Mechanism exploration of surface functional groups and pore sizes on CO2 adsorptive separation by GCMC and DFT simulations

Abstract

The purpose of this study is to analyze the mechanistic effect of surface functional groups and pore sizes of graphene on the CO2 adsorption and separation behaviors by grand canonical Monte Carlo (GCMC) simulation and density functional theory (DFT) calculation. For the surface functional groups, the M−doped (M = N, P, S, O) functionalized graphene materials (G-Rs) exhibit a higher CO2/N2, CO2/H2 and CO2/CH4 adsorption selectivity than pristine graphene (G-None) in the entire pressure range. Especially, due to a stronger electrostatic interaction, the P-doped functionalized graphene materials (P-G-Rs) present the best CO2 separation performance.

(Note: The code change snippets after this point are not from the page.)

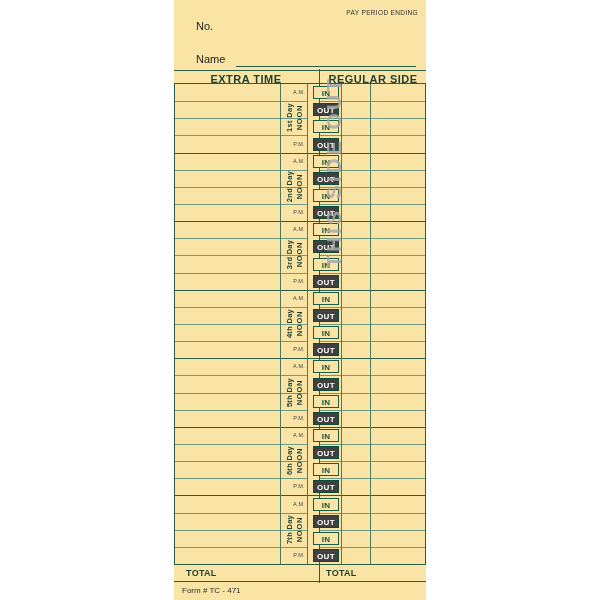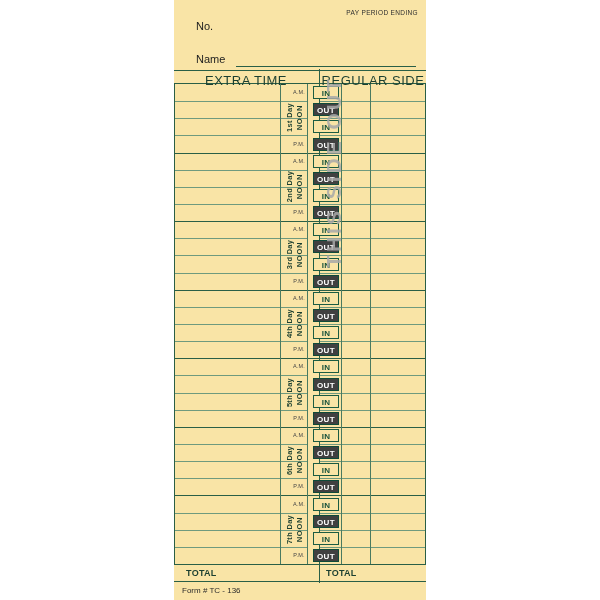--- a/index.html
+++ b/index.html
@@ -93,8 +93,8 @@
   #colhead .lbl {
     position: absolute;
     top: 2px;
-    font-size: 13px;
-    font-weight: normal;
+    font-size: 11px;
+    font-weight: bold;
     color: #1b3f30;
     letter-spacing: 0.5px;
     text-align: center;

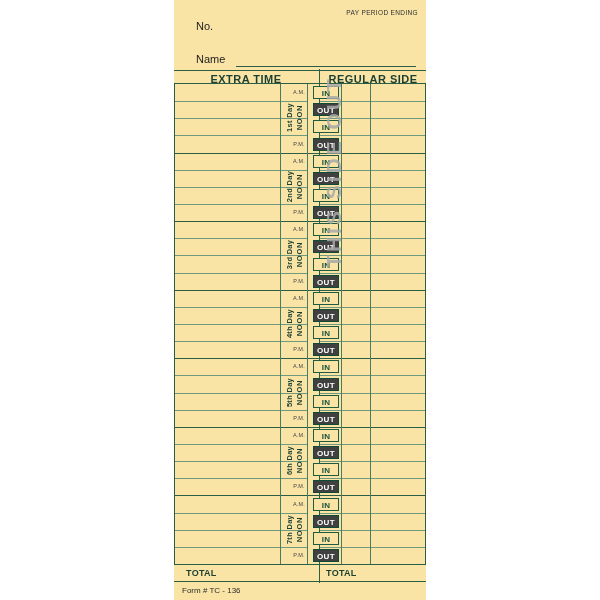--- a/index.html
+++ b/index.html
@@ -467,7 +467,7 @@
 
     <div id="watermark">THIS SIDE OUT</div>
 
-    <div id="formno">Form # TC - 136</div>
+    <div id="formno">Form # TC - 471</div>
   </div>
 </div>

For the pore size, the influence of pore size on the CO2 adsorptive separation process depends on pressure ranges. At low pressures, 0.8 nm pore shows the highest CO2 adsorption selectivity. However, as for high pressure, the actual pore volume plays the dominant role. Furthermore, by analyzing the isosurface maps of electrostatic potential and van der Waals (vdW) potential, we conclude that the electrostatic effect determines the optimal adsorption sites for polar gas molecules (CO2) rather than non-polar molecules (N2, H2 and CH4), while the vdW interaction plays a secondary role in the intermolecular interaction. This study provides a novel theoretical guidance in designing and preparing modified graphene for CO2/other gas molecules mixture separation.